Une nouvelle étude réalisée par des chercheurs de l’Université de Lausanne vient de montrer qu’une sieste occasionnelle était largement bénéfique pour le cœur. Dans ce travail, 3462 habitants de Lausanne âgés de 35 à 75 ans ont été suivis pendant un peu plus de cinq ans. La majorité (58 %) ne faisait jamais de sieste, les autres en faisaient chaque semaine : 1 ou 2 (19 %), entre 3 et 5 (12 %) ou 6 ou 7 (11 %). Les résultats montrent qu’il y a deux fois moins d’accidents cardiovasculaires pour ceux qui font une ou deux siestes par semaine.

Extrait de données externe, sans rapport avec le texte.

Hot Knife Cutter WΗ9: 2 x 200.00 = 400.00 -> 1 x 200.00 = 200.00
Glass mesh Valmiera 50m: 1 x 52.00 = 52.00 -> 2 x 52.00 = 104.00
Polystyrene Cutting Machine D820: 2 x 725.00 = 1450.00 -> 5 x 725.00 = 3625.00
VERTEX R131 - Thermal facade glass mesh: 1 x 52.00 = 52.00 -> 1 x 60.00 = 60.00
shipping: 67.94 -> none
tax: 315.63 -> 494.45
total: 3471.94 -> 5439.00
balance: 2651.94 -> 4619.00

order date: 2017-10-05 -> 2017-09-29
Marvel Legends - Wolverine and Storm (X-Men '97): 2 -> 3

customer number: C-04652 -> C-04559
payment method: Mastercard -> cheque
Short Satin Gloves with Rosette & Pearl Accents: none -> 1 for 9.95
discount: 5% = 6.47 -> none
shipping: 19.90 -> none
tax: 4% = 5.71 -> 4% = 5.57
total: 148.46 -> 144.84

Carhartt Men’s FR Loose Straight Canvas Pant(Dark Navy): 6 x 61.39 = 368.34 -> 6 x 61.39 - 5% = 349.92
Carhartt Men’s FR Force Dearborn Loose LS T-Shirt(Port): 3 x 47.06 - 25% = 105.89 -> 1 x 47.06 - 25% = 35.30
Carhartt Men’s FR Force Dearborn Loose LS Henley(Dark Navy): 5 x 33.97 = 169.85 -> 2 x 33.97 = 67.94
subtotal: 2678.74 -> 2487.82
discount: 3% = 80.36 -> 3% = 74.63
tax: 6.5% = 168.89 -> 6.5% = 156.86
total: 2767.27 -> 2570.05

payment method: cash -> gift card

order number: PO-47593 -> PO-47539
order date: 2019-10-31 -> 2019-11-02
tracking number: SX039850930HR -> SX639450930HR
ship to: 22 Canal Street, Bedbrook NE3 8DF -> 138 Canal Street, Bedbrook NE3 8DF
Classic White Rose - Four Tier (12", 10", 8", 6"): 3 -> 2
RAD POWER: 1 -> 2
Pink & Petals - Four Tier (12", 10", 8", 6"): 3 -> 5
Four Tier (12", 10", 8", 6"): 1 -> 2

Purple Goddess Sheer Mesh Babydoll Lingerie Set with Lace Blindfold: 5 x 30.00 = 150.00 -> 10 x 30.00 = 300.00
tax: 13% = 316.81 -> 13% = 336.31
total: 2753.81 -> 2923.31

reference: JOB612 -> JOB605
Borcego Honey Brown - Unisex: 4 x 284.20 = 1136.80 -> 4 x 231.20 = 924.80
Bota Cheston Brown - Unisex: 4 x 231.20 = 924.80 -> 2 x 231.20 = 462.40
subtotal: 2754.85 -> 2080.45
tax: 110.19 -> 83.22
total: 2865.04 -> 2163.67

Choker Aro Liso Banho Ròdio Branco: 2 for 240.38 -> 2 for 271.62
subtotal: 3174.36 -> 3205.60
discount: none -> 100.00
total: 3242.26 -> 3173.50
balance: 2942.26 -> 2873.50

Il n’y a en revanche aucun impact pour ceux qui en font plus de deux par semaine ou ceux qui n’en font pas du tout.
Selon l’enquête de l’Institut national du sommeil et de la vigilance (INSV/MGEN2017), « un Français sur quatre fait une ou deux siestes par semaine » et un sur sept en fait au moins trois par semaine.
Sans doute faut-il faire la différence entre la sieste par fatigue et la sieste par goût. La première est généralement plus longue. Dans l’enquête INSV/MGEN, on s’aperçoit ainsi que si trois jeunes sur dix déclarent faire en moyenne deux siestes par semaine, ce sont des siestes longues (avec plus d’une heure de sommeil pour les deux tiers d’entre eux) qui servent en réalité à compenser un manque de sommeil nocturne !
Cela confirme que la relation entre la sieste et santé n’est pas simple, car plusieurs facteurs interviennent : la durée et de la fréquence des siestes, mais également le moment de la sieste, ainsi que la qualité du sommeil observée pendant ces siestes. A chacun, donc, de trouver la bonne formule.